**Your objective**
Restate word for word every line from the one containing "Silk Batwing Top - Charcoal: 4" to the last line of the records below.

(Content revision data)
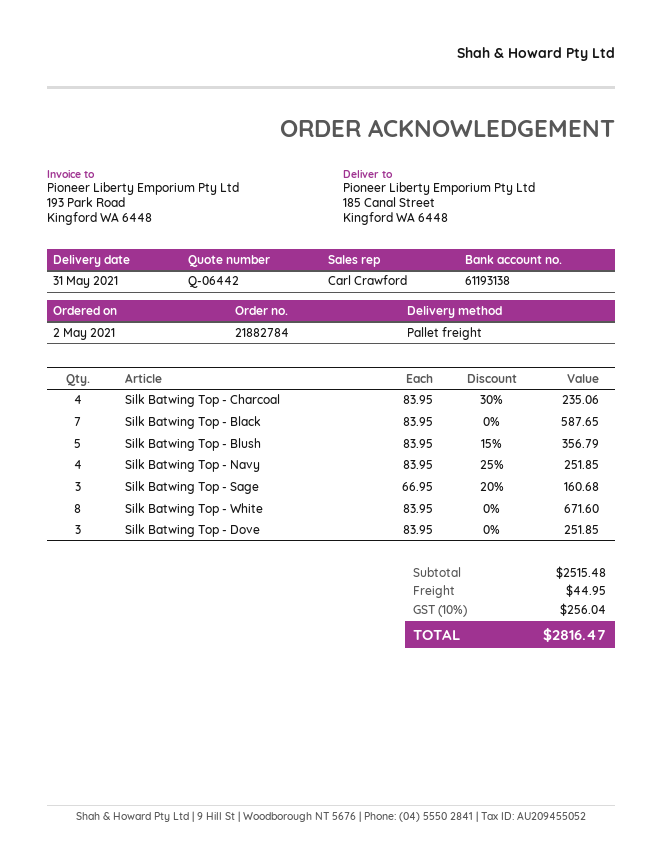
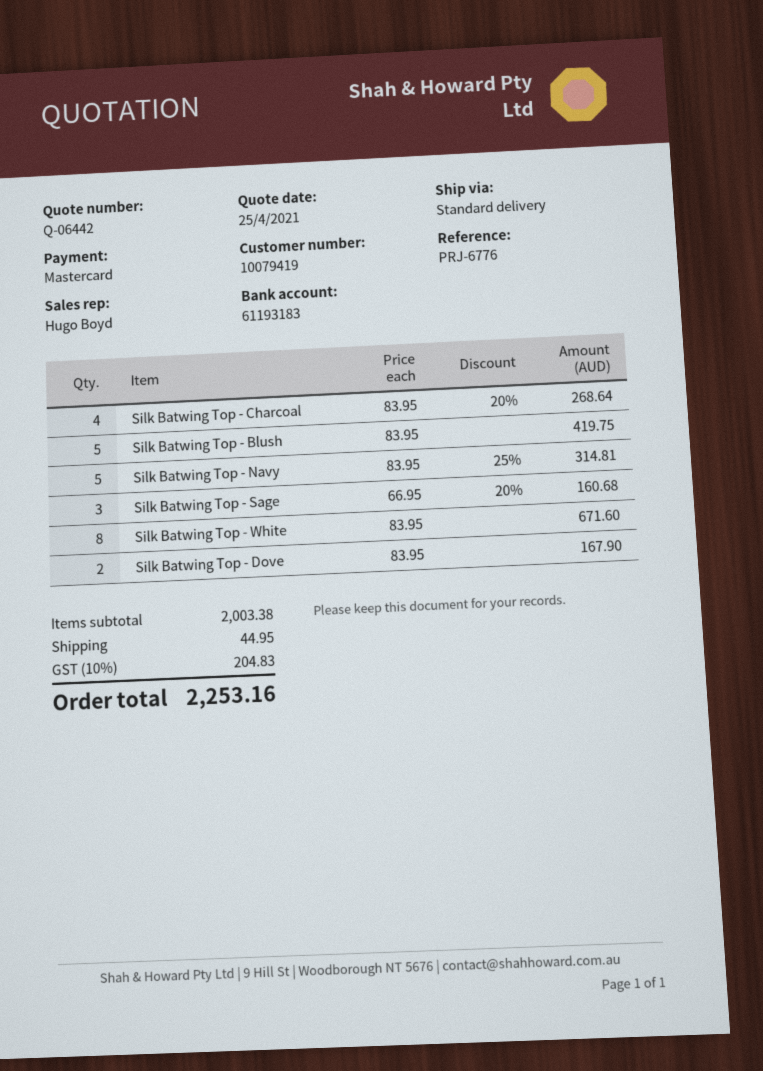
sales rep: Carl Crawford -> Hugo Boyd
bank account: 61193138 -> 61193183
shipping method: pallet freight -> standard
Silk Batwing Top - Charcoal: 4 x 83.95 - 30% = 235.06 -> 4 x 83.95 - 20% = 268.64
Silk Batwing Top - Black: 7 x 83.95 = 587.65 -> none
Silk Batwing Top - Blush: 5 x 83.95 - 15% = 356.79 -> 5 x 83.95 = 419.75
Silk Batwing Top - Navy: 4 x 83.95 - 25% = 251.85 -> 5 x 83.95 - 25% = 314.81
Silk Batwing Top - Dove: 3 x 83.95 = 251.85 -> 2 x 83.95 = 167.90
subtotal: 2515.48 -> 2003.38
tax: 10% = 256.04 -> 10% = 204.83
total: 2816.47 -> 2253.16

**Result below**
Silk Batwing Top - Charcoal: 4 x 83.95 - 30% = 235.06 -> 4 x 83.95 - 20% = 268.64
Silk Batwing Top - Black: 7 x 83.95 = 587.65 -> none
Silk Batwing Top - Blush: 5 x 83.95 - 15% = 356.79 -> 5 x 83.95 = 419.75
Silk Batwing Top - Navy: 4 x 83.95 - 25% = 251.85 -> 5 x 83.95 - 25% = 314.81
Silk Batwing Top - Dove: 3 x 83.95 = 251.85 -> 2 x 83.95 = 167.90
subtotal: 2515.48 -> 2003.38
tax: 10% = 256.04 -> 10% = 204.83
total: 2816.47 -> 2253.16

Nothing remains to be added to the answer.